**WORK REQUEST**: Write out again, exactly as they stand, the line that includes "[119,277,242,291] // TODO: More" and all remaining lines of the entries.

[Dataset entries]
=-=-=

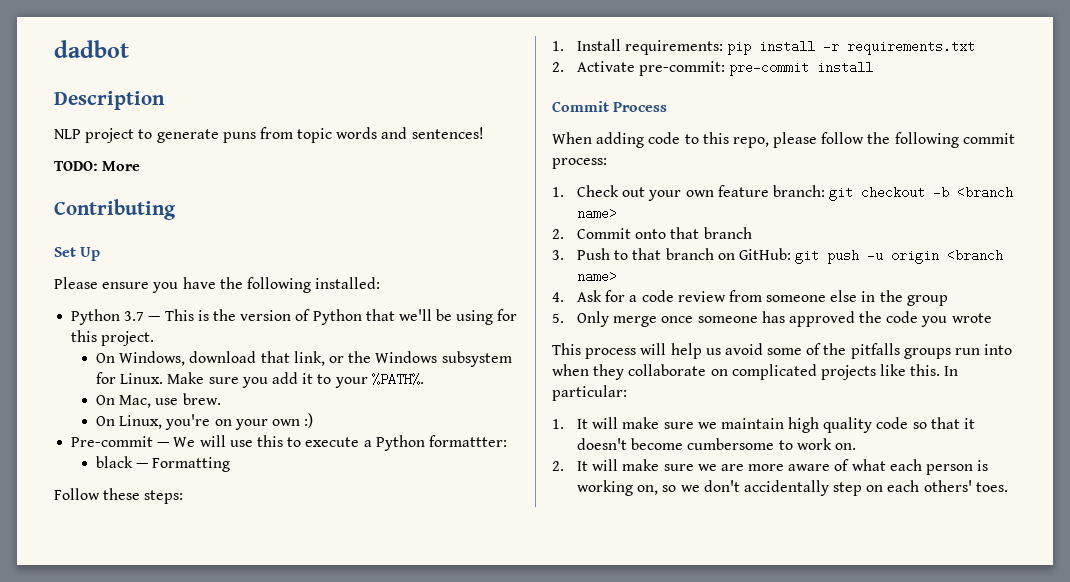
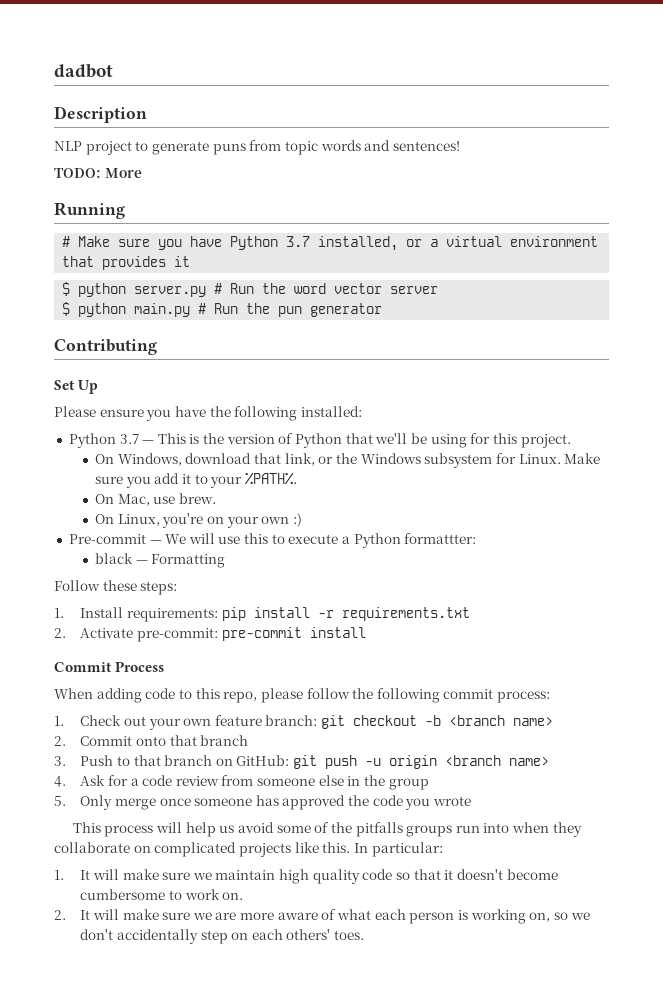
(141, 166) none -> [54,202,125,219] [62,236,599,251] [62,256,191,270] [62,282,439,297] [62,302,383,317] // Running // # Make sure you have Python 3.7 installed, or a virtual environment that provides it // $ python server.py # Run the word vector server // $ python main.py # Run the pun generator

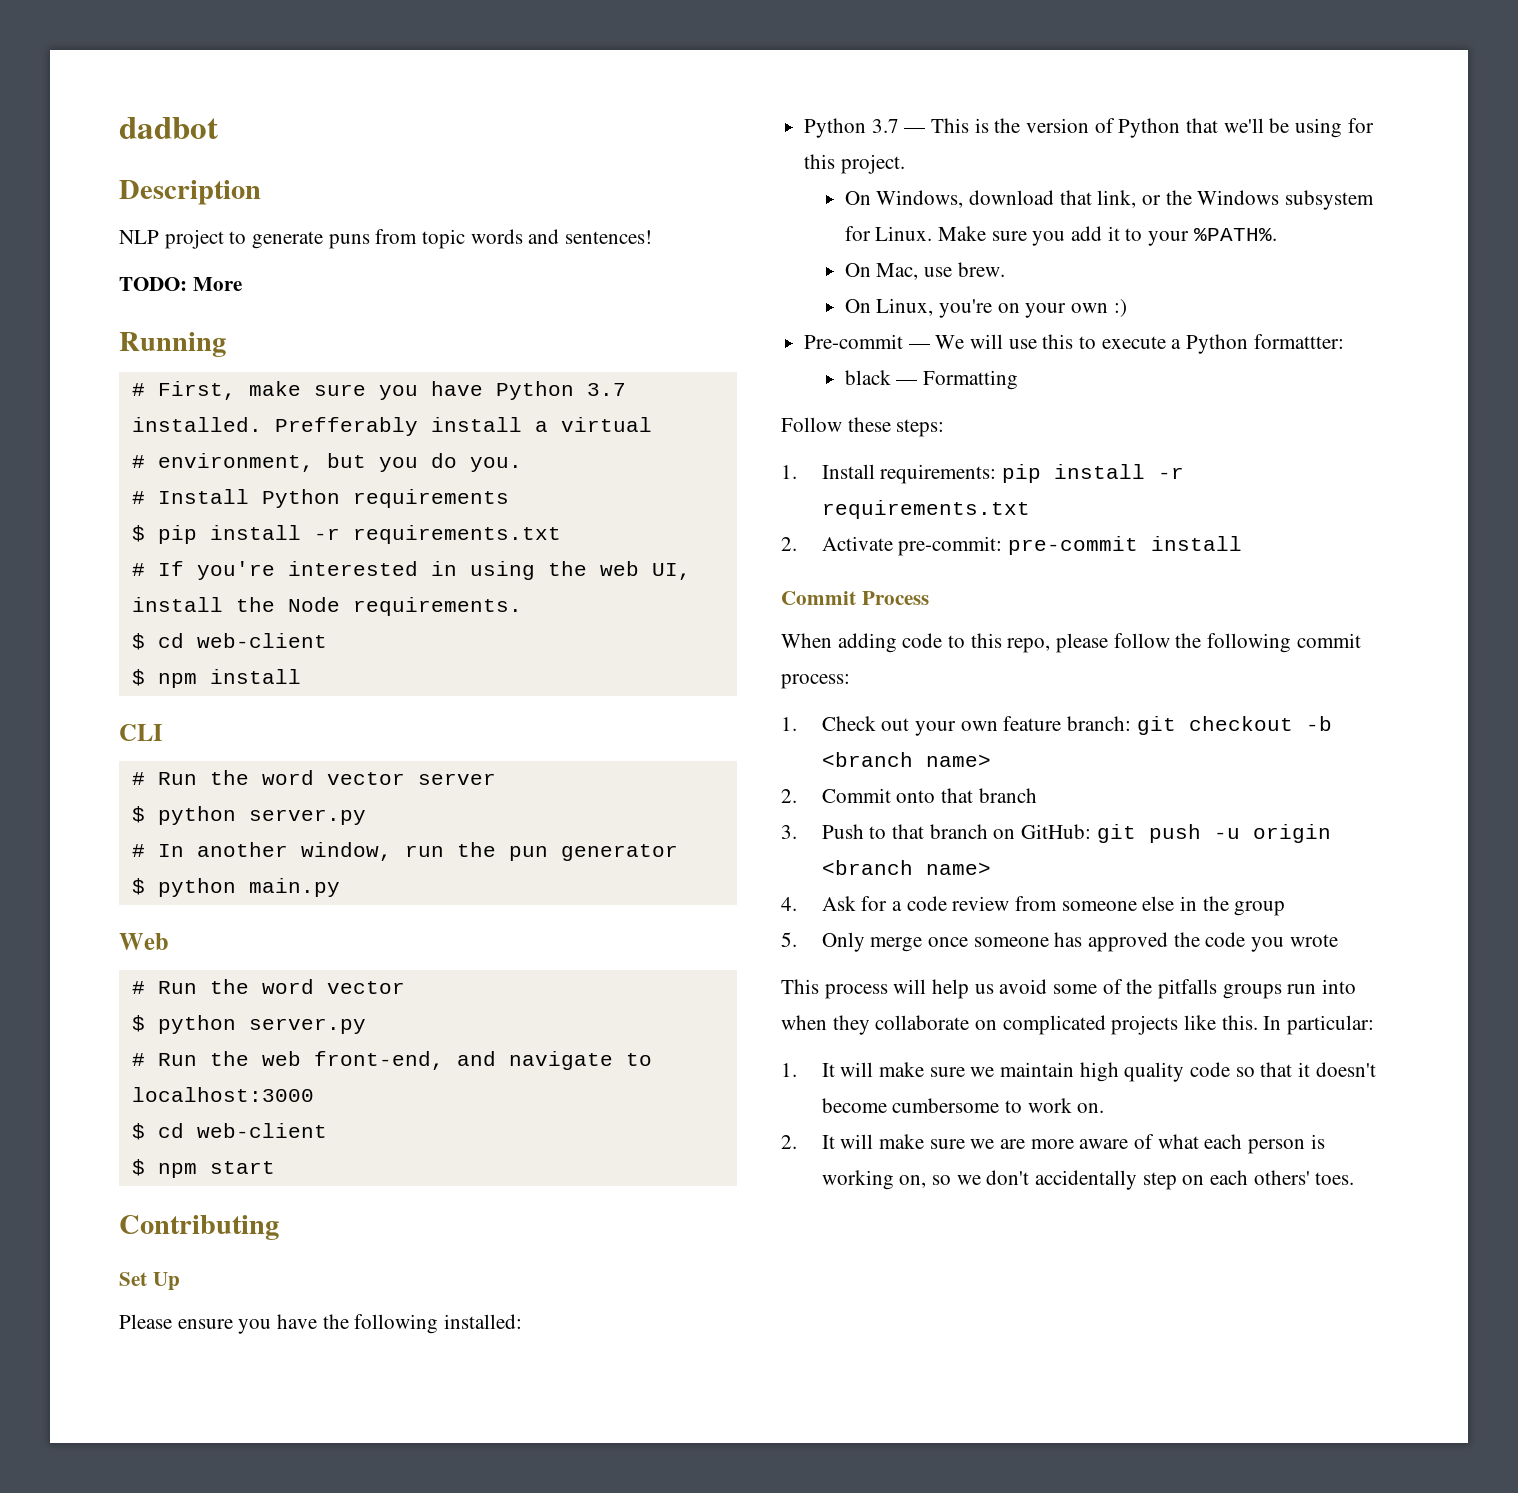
[78,236,111,247] Make -> [157,381,301,400] First, make
[318,236,423,251] installed, or -> [131,417,522,436] installed. Prefferably install
[510,236,599,247] [62,256,191,270] [62,282,207,297] environment that provides it // $ python server.py -> [131,453,522,472] [131,489,509,508] [131,525,561,544] [131,561,691,580] [131,597,522,616] [131,633,327,650] [131,669,301,688] [119,724,163,741] // # environment, but you do you. // # Install Python requirements // $ pip install -r requirements.txt // # If you're interested in using the web UI, install the Node requirements. // $ cd web-client // $ npm install // CLI //
(439, 290) none -> [131,806,366,825] [131,842,678,861] // $ python server.py // # In another window, run the pun generator
[198,303,383,317] # Run the pun generator -> [119,933,169,950] [131,979,405,994] [131,1015,366,1034] [131,1051,652,1070] [131,1087,314,1102] [131,1123,327,1140] [131,1159,275,1178] // Web // # Run the word vector // $ python server.py // # Run the web front-end, and navigate to localhost:3000 // $ cd web-client // $ npm start

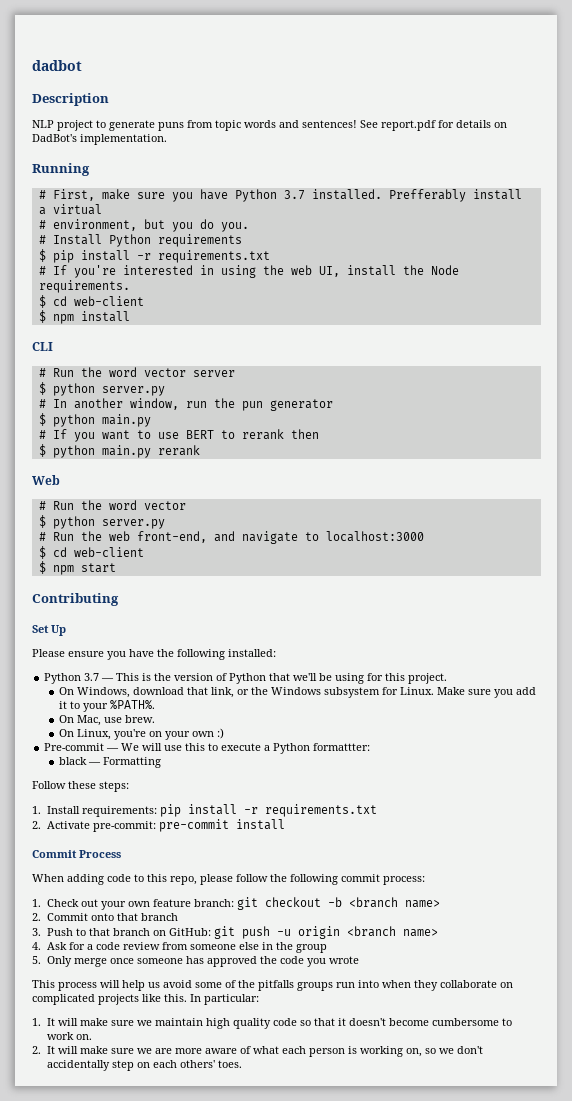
[119,277,242,291] // TODO: More -> [360,120,507,131] [32,134,167,145] See report.pdf for details on DadBot's implementation.
(340, 887) none -> [38,429,319,442] [38,444,200,458] // # If you want to use BERT to rerank then // $ python main.py rerank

=-=-=

**EXERCISE RESULT**:
[119,277,242,291] // TODO: More -> [360,120,507,131] [32,134,167,145] See report.pdf for details on DadBot's implementation.
(340, 887) none -> [38,429,319,442] [38,444,200,458] // # If you want to use BERT to rerank then // $ python main.py rerank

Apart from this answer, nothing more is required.